IV liga Łódź group (grupa łódzka) is one of the groups of IV liga, the fifth level of Polish football league system.

The league was created in the 2000–01 season after a new administrative division of Poland was introduced. Until the end of the 2007–08 season, IV liga was the fourth level of league system, but this was changed with the formation of the Ekstraklasa as the top-level league in Poland.

The clubs from Łódź Voivodeship compete in this group. The winner of the league is promoted to the first group of III liga. The bottom teams are relegated to one of the four regional league groups from Łódź Voivodeship.

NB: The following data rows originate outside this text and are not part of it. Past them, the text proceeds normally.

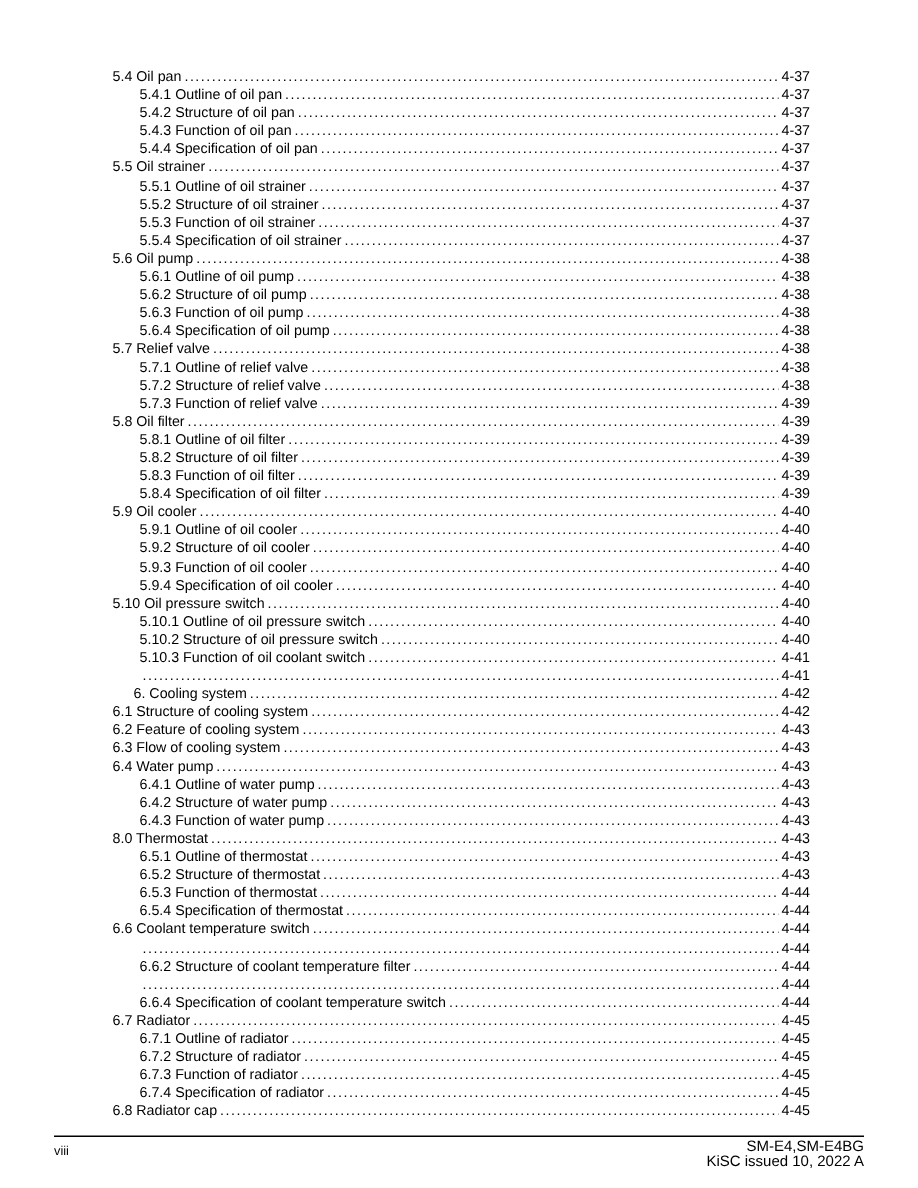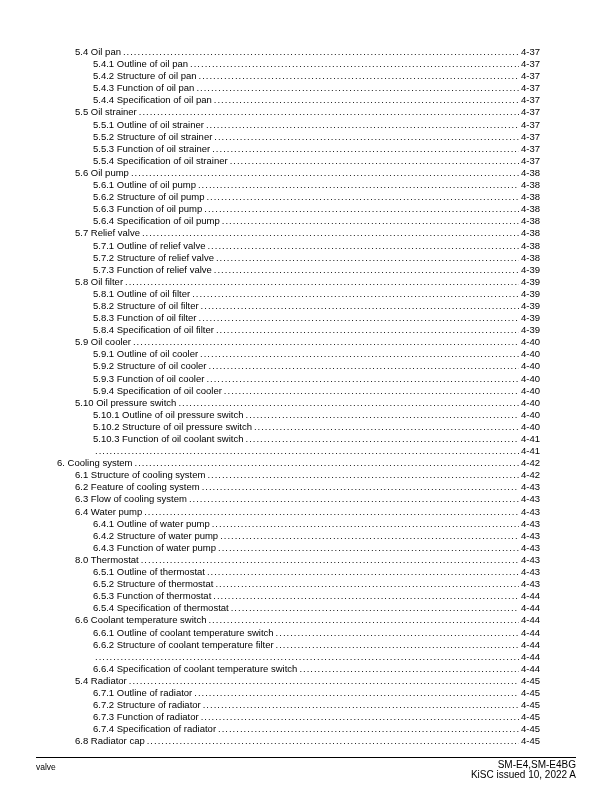"6. Cooling system" .toc-row.level-0 { margin-left: none -> 32px }
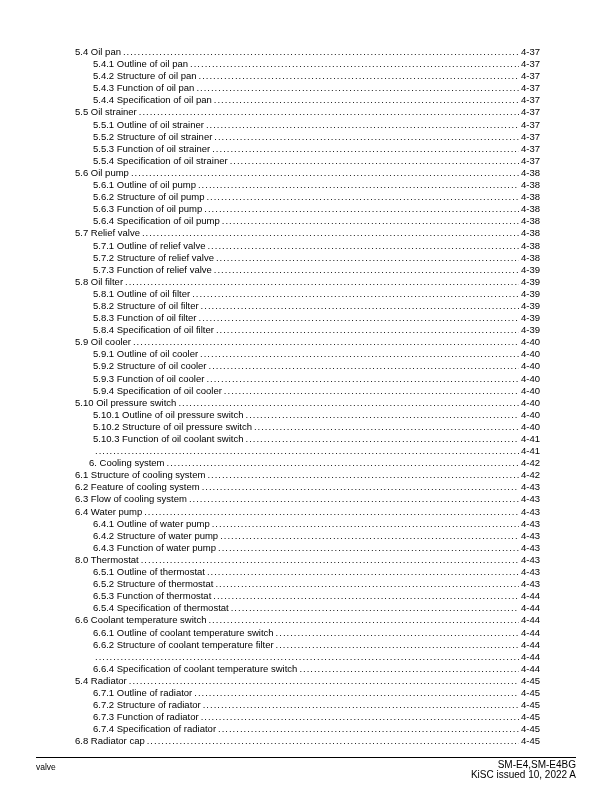"6.6.1 Outline of coolant temperature" span.toc-label { html: <span>6.6.1 Outline of coolant temperature switch</span> -> none }
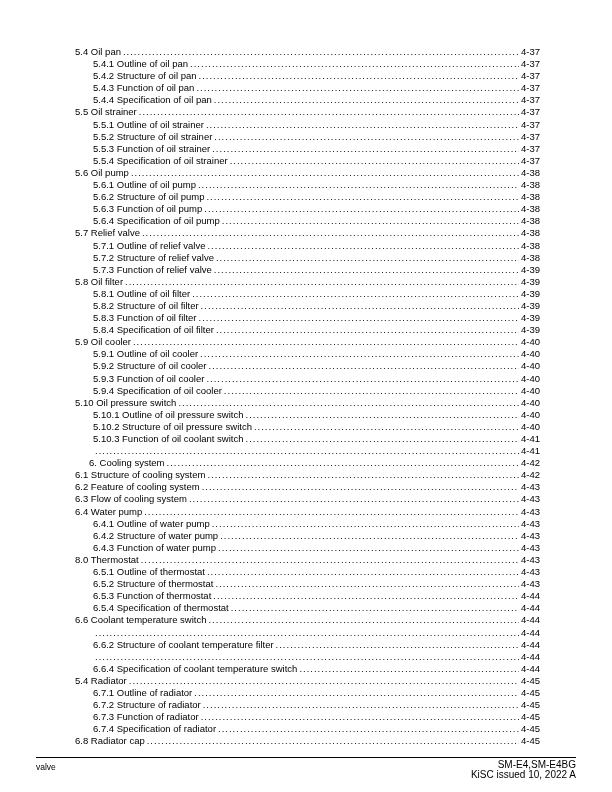"5.4 Radiator" span.toc-label { text: 5.4 -> 6.7 }
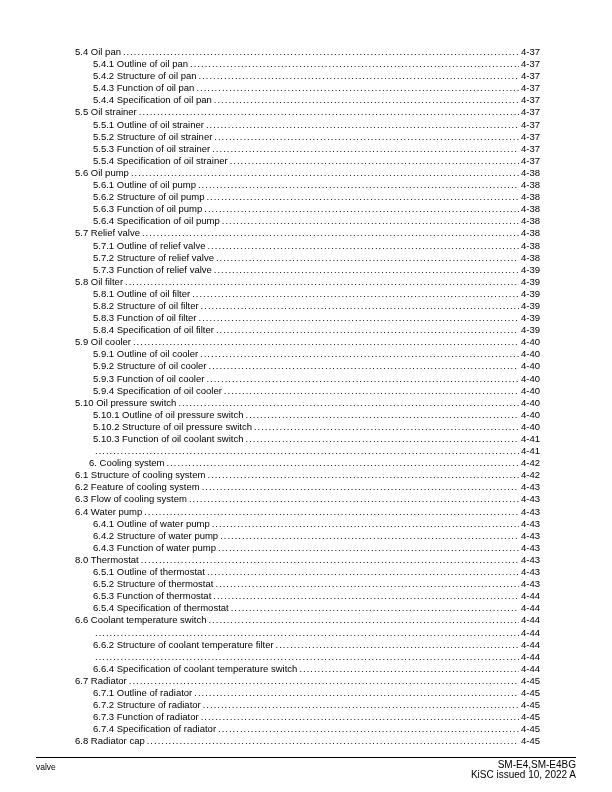"valve" div.footer-page-number { text: valve -> viii }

These groups are Łódź, Piotrków Trybunalski, Sieradz and Skierniewice.

== Season 2000–01 ==

Łódź group was created with the following 20 clubs:
- (R) relegated from III liga (Łódź-Katowice): GKS II Bełchatów and Start Łódź.
- moved from 'Kalisz-Łódź-Piotrków Tryb.-Sieradz' group: Bzura Ozorków, MKP Zgierz, Pogoń Zduńska Wola, Start Brzeziny, Stasiak Gomunice, Warta Działoszyn, Warta Sieradz, Widzew II Łódź, Włókniarz-Trzy Korony Pabianice and Woy Bukowiec Opoczyński.
- moved from 'Konin-Płock-Skierniewice-Włocławek' group: Górnik Łęczyca, Huragan Bobrowniki, Mazovia Rawa Mazowiecka and MKS Kutno.
- (P) promoted from Liga okręgowa: Stal Głowno (Łódź), Ceramika Paradyż (Piotrków Tryb.), Jutrzenka Warta (Sieradz) and Pogoń Rogów (Skierniewice).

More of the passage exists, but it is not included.